* **Brief**
From the line containing "reference: PRJ-0940 -> PRJ-0490" through the last line of the listing, output each line exactly as it stands. Omit pictures.

* **Task inputs**
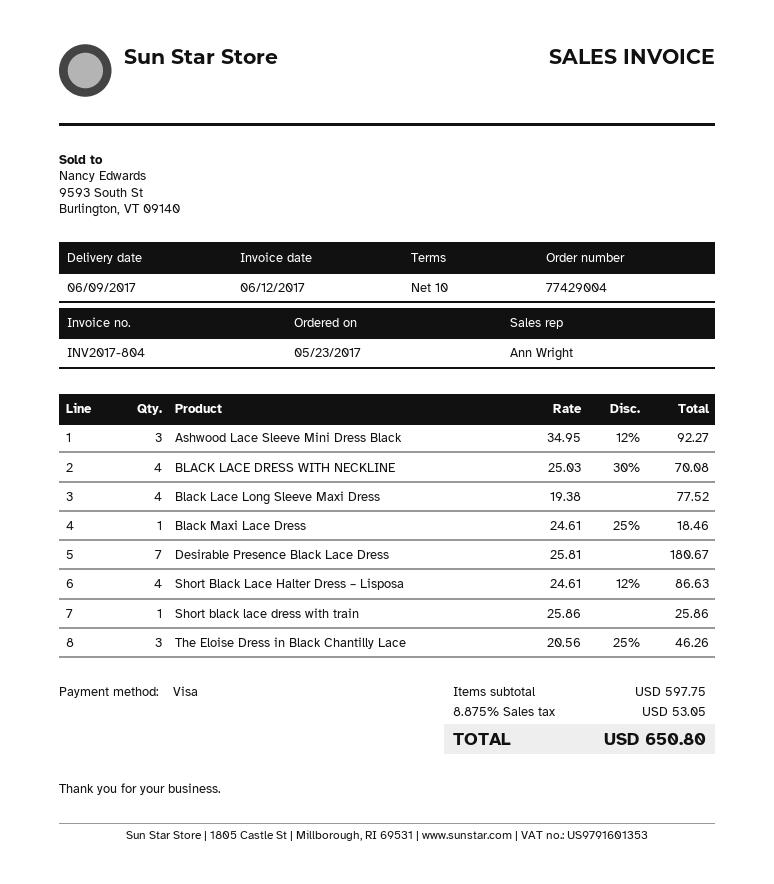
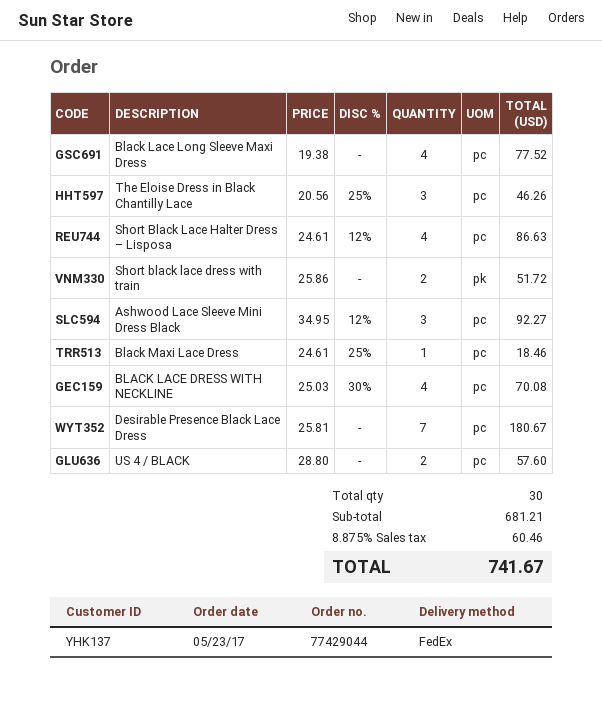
order number: 77429004 -> 77429044
Short black lace dress with train: 1 x 25.86 = 25.86 -> 2 x 25.86 = 51.72
US 4 / BLACK: none -> 2 x 28.80 = 57.60
subtotal: 597.75 -> 681.21
tax: 8.875% = 53.05 -> 8.875% = 60.46
total: 650.80 -> 741.67

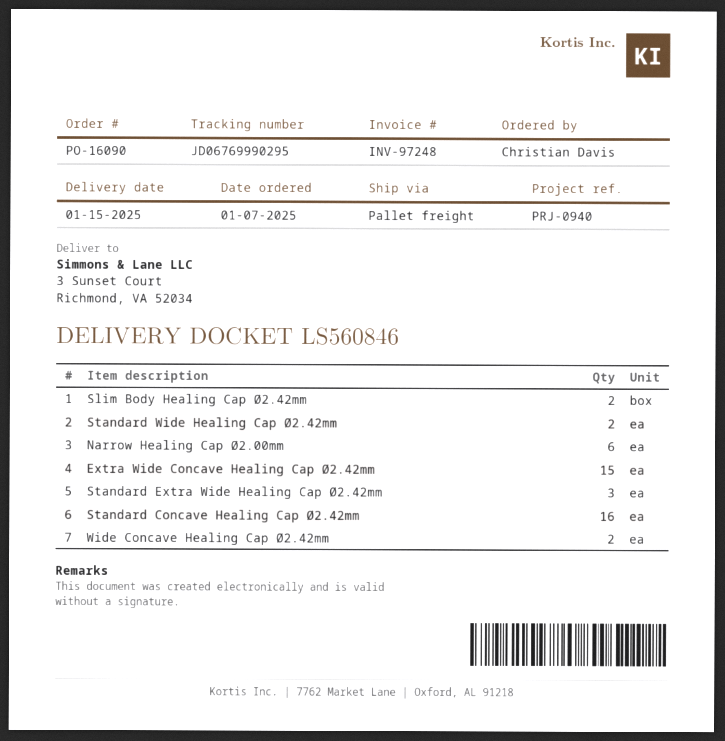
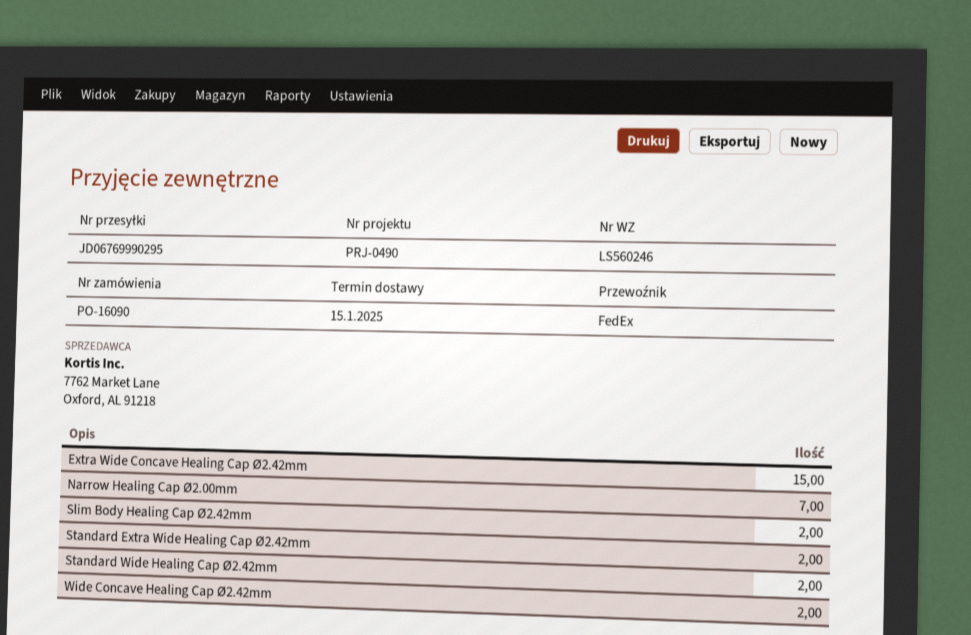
delivery note number: LS560846 -> LS560246
reference: PRJ-0940 -> PRJ-0490
shipping method: pallet freight -> FedEx
Narrow Healing Cap Ø2.00mm: 6 -> 7
Standard Extra Wide Healing Cap Ø2.42mm: 3 -> 2
Standard Concave Healing Cap Ø2.42mm: 16 -> none

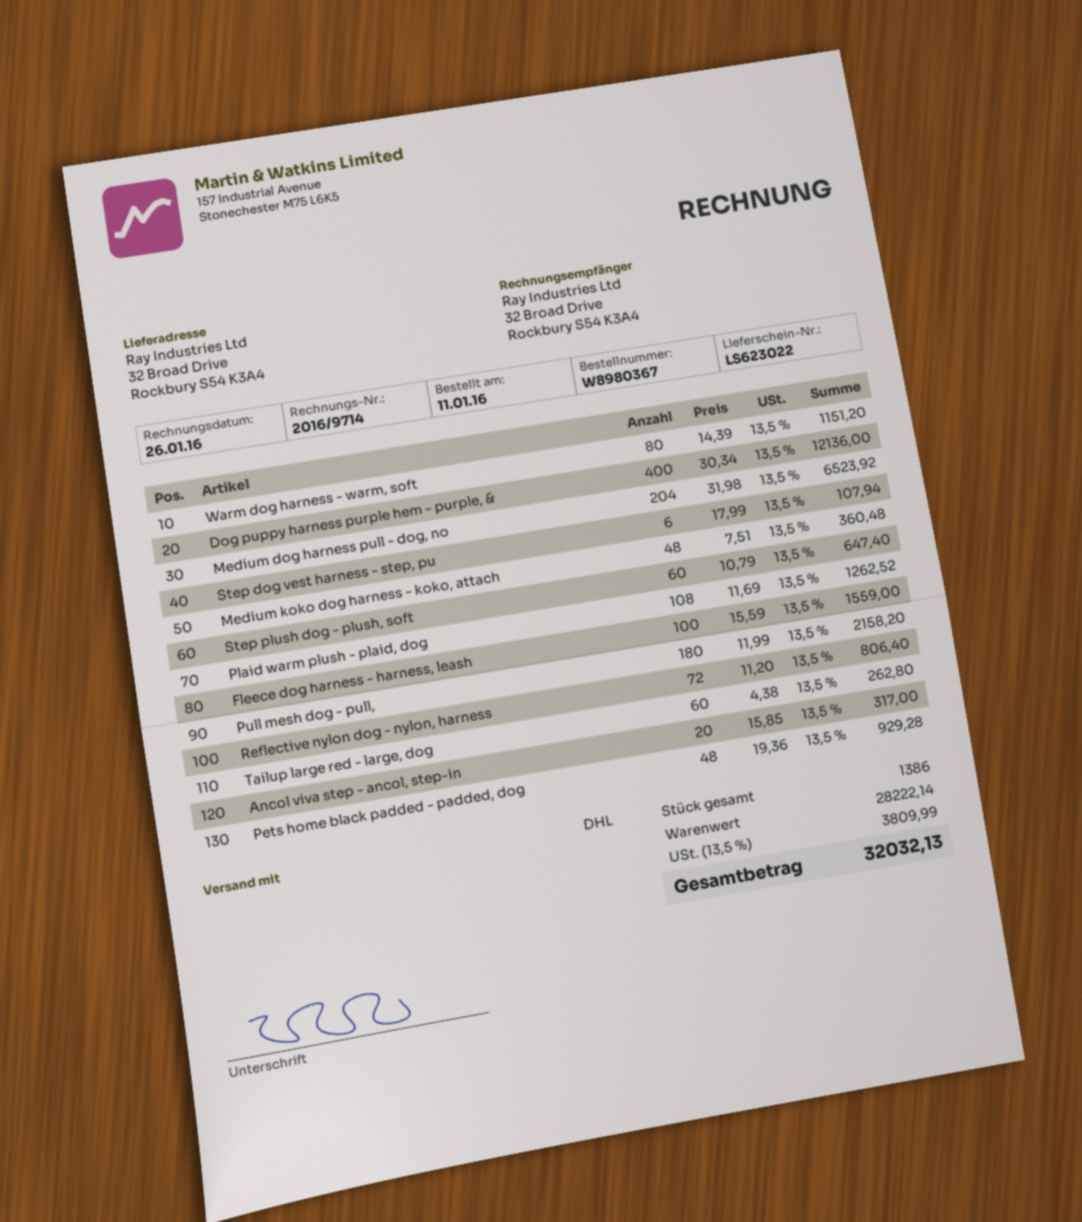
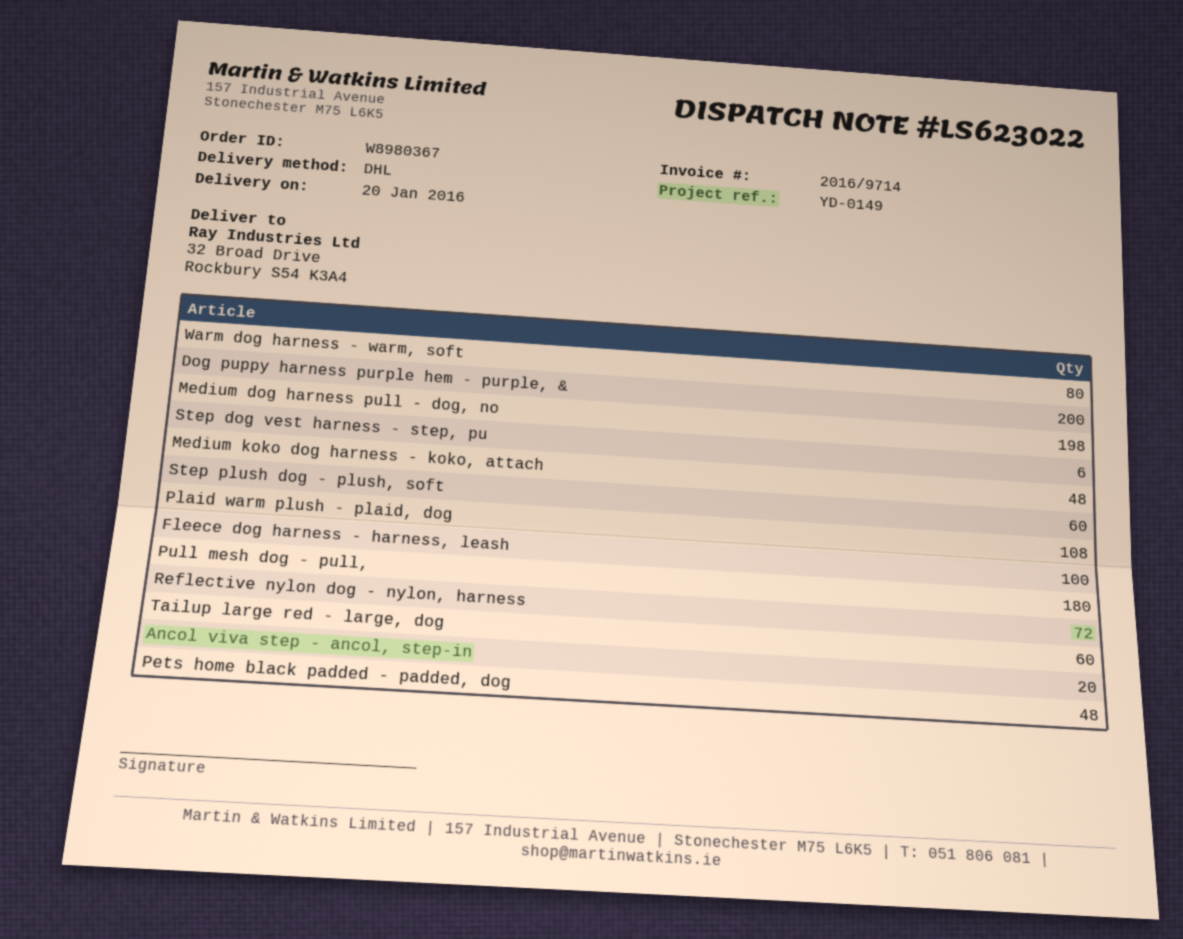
Dog puppy harness purple hem - purple, &: 400 -> 200
Medium dog harness pull - dog, no: 204 -> 198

* **Response to this task**
reference: PRJ-0940 -> PRJ-0490
shipping method: pallet freight -> FedEx
Narrow Healing Cap Ø2.00mm: 6 -> 7
Standard Extra Wide Healing Cap Ø2.42mm: 3 -> 2
Standard Concave Healing Cap Ø2.42mm: 16 -> none

Dog puppy harness purple hem - purple, &: 400 -> 200
Medium dog harness pull - dog, no: 204 -> 198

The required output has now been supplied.